The Norman Transcript
NORMAN — By all accounts Rennie Cook was living the dream. He was swimming in the upper management track in the University of Oklahoma’s staff pool, moving up to head Alumni Affairs after working directly with students since he was also an undergraduate.
On campus, he earned bachelors and masters degrees. Doctoral candidate. Loving, supportive wife. Two young daughters. At OU, his jobs had ranged from tour guide to vice president.
He left it all to join the Journey Church pastoral team, working in the growing Norman church’s operations.
“It was hard to leave but it’s God’s plan. I had a dream job and the best boss in the world but I had to follow my heart,” he said. “I don’t want to live a life where there are any regrets. There’s nothing wrong with being comfortable but sometimes you have to step out.”
Recently, he made another leap of faith. He left the Journey Church team to start his own business, Triumph Team LLC, coaching, consulting and training individuals and businesses to reach their full potential in life.
“Nothing we do is cookie cutter,” Cook said. “It’s all tailored to the individual or the team.”
He is certified by the John Maxwell group which teaches leadership, communications, conflict avoidance, mediation, training and development.

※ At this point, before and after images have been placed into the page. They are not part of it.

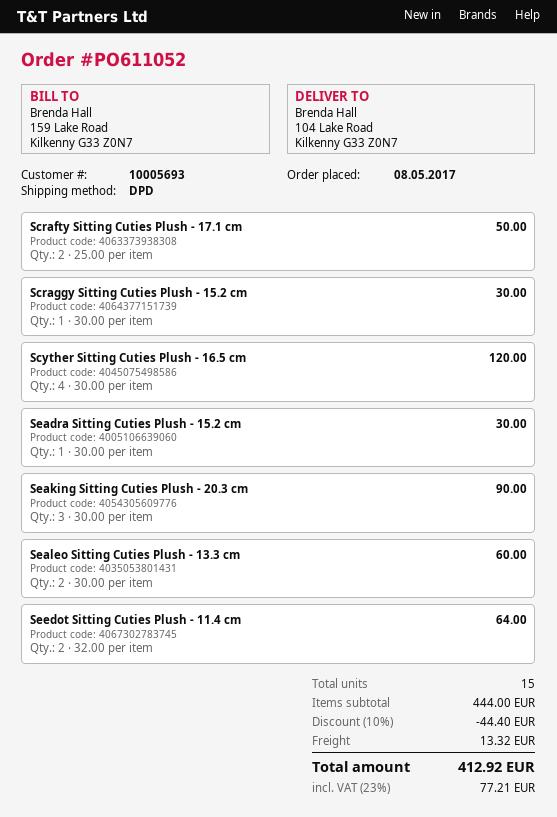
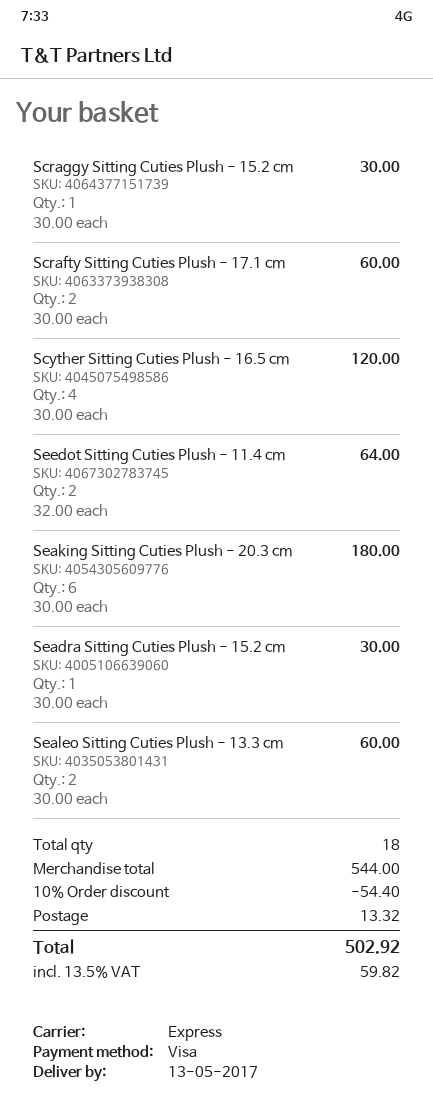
shipping method: DPD -> express
Scrafty Sitting Cuties Plush - 17.1 cm: 2 x 25.00 = 50.00 -> 2 x 30.00 = 60.00
Seaking Sitting Cuties Plush - 20.3 cm: 3 x 30.00 = 90.00 -> 6 x 30.00 = 180.00
total quantity: 15 -> 18
subtotal: 444.00 -> 544.00
discount: 10% = 44.40 -> 10% = 54.40
tax: 23% = 77.21 -> 13.5% = 59.82
total: 412.92 -> 502.92

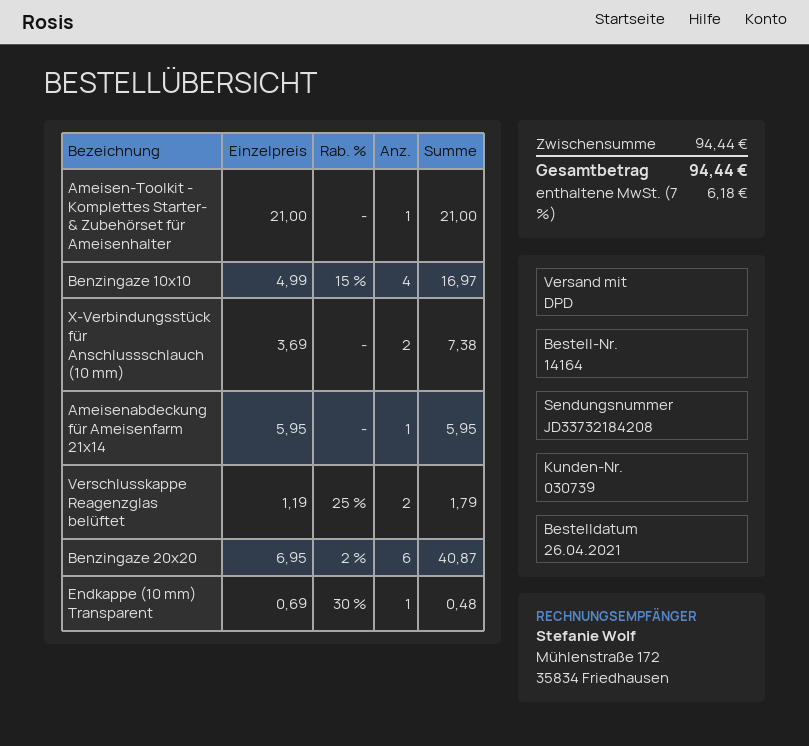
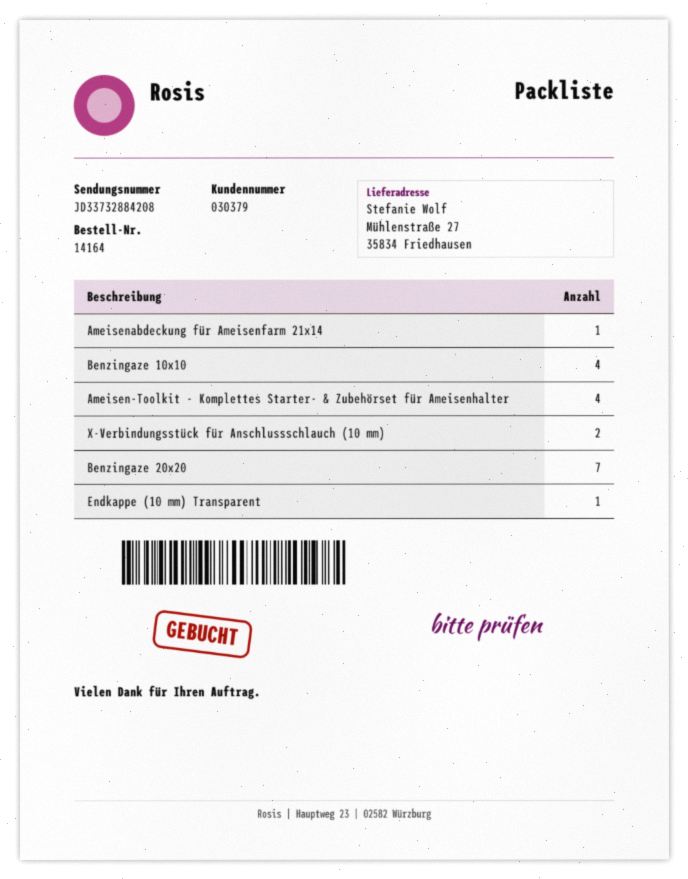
customer number: 030739 -> 030379
tracking number: JD33732184208 -> JD33732884208
Ameisen-Toolkit - Komplettes Starter- & Zubehörset für Ameisenhalter: 1 -> 4
Verschlusskappe Reagenzglas belüftet: 2 -> none
Benzingaze 20x20: 6 -> 7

So far, Cook has worked with individuals, couples, small and large companies. “No two days are ever alike,” he said. He and his wife, Stacy, are also working to start a non-profit arm that works with churches.
Triumph Team Ministries hopes to consult with churches and develop trusted fundraising plans and better operations to increase overall credibility in a ministry.
At OU, Cook wore a variety of hats. He worked in Student Life and Student Affairs on the Norman and HSC campuses before President David Boren tapped him to head the Alumni Association. It was a big chore developing campaigns and communicating with the worldwide Sooner Nation.
“I discovered a lot about myself at OU. I loved my bosses and my job but what I really loved was watching people succeed. Seeing them come in as shy freshmen and leave with all the confidence in the world,” he said. “Empowering people is really powerful.”
He sees so many people afflicted by “recliner rot” with a shelf full of dreams nearby that they dust off every few years but never embrace.
“I tell people to focus on living a life of significance. That’s what I’m all about and what I want for others.”